Each entry below is to be transcribed exactly; pictures are not copied.
○ ○ ○
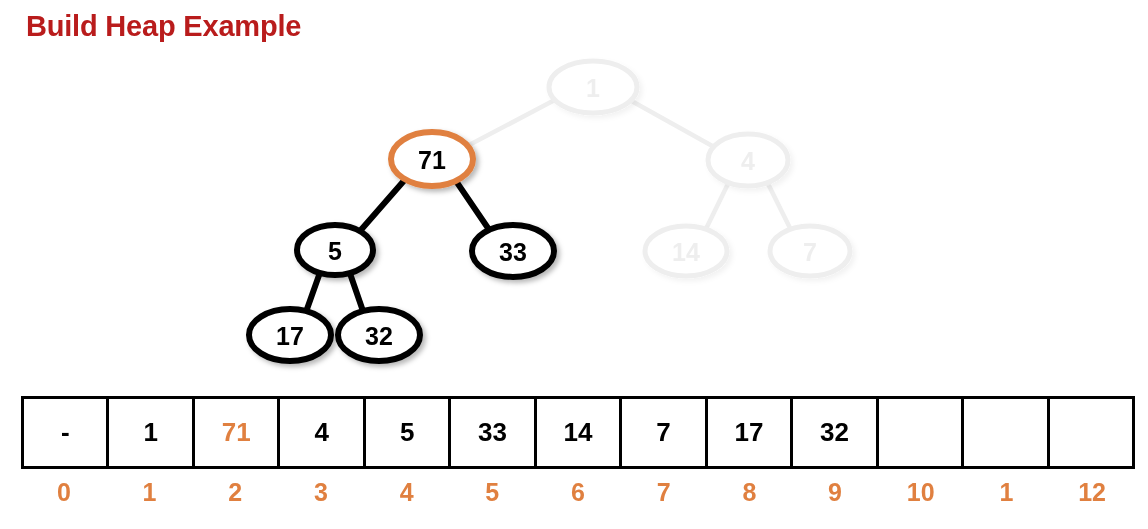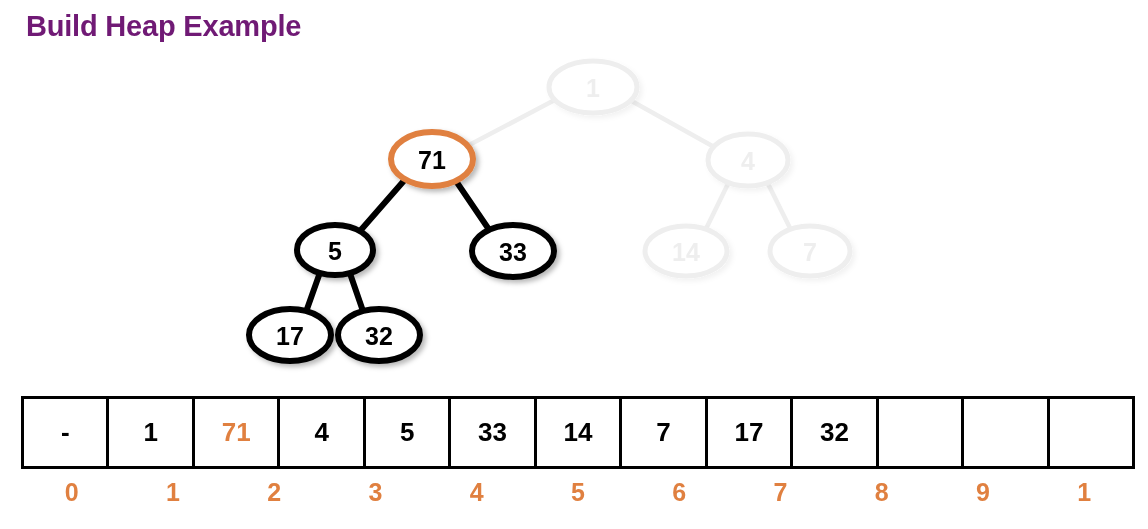--- a/index.html
+++ b/index.html
@@ -19,21 +19,21 @@
     width: 1148px;
     height: 529px;
     background: #ffffff;
   }
   .title {
     position: absolute;
     left: 26px;
     top: 10px;
     font-size: 29px;
     font-weight: bold;
-    color: #701a75;
+    color: #b91c1c;
     letter-spacing: -0.2px;
     white-space: nowrap;
   }
   #tree-svg {
     position: absolute;
     left: 0;
     top: 0;
     width: 1148px;
     height: 390px;
   }
@@ -181,16 +181,18 @@
       <div class="index-label">0</div>
       <div class="index-label">1</div>
       <div class="index-label">2</div>
       <div class="index-label">3</div>
       <div class="index-label">4</div>
       <div class="index-label">5</div>
       <div class="index-label">6</div>
       <div class="index-label">7</div>
       <div class="index-label">8</div>
       <div class="index-label">9</div>
+      <div class="index-label">10</div>
       <div class="index-label">1</div>
+      <div class="index-label">12</div>
     </div>
 
 </div>
 
 </body></html>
○ ○ ○
- [Written response]:
--- a/index.html
+++ b/index.html
@@ -19,21 +19,21 @@
     width: 1148px;
     height: 529px;
     background: #ffffff;
   }
   .title {
     position: absolute;
     left: 26px;
     top: 10px;
     font-size: 29px;
     font-weight: bold;
-    color: #701a75;
+    color: #b91c1c;
     letter-spacing: -0.2px;
     white-space: nowrap;
   }
   #tree-svg {
     position: absolute;
     left: 0;
     top: 0;
     width: 1148px;
     height: 390px;
   }
@@ -181,16 +181,18 @@
       <div class="index-label">0</div>
       <div class="index-label">1</div>
       <div class="index-label">2</div>
       <div class="index-label">3</div>
       <div class="index-label">4</div>
       <div class="index-label">5</div>
       <div class="index-label">6</div>
       <div class="index-label">7</div>
       <div class="index-label">8</div>
       <div class="index-label">9</div>
+      <div class="index-label">10</div>
       <div class="index-label">1</div>
+      <div class="index-label">12</div>
     </div>
 
 </div>
 
 </body></html>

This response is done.